- **What is required**
In the listing that follows, the range to quote begins at the line that has "align-items: flex-end ->" and ends after the line that has "text: Fortune ->"; quote it verbatim and add nothing.

- **Input data**

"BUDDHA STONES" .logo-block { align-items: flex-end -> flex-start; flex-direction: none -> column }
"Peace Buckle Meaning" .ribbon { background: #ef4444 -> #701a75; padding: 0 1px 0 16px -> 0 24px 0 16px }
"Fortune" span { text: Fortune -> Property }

* * *

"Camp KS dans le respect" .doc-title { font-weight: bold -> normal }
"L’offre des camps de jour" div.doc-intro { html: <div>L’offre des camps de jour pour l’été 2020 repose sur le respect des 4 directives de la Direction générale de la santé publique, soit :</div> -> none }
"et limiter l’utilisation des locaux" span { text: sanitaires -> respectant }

- **Result of the exercise**
"BUDDHA STONES" .logo-block { align-items: flex-end -> flex-start; flex-direction: none -> column }
"Peace Buckle Meaning" .ribbon { background: #ef4444 -> #701a75; padding: 0 1px 0 16px -> 0 24px 0 16px }
"Fortune" span { text: Fortune -> Property }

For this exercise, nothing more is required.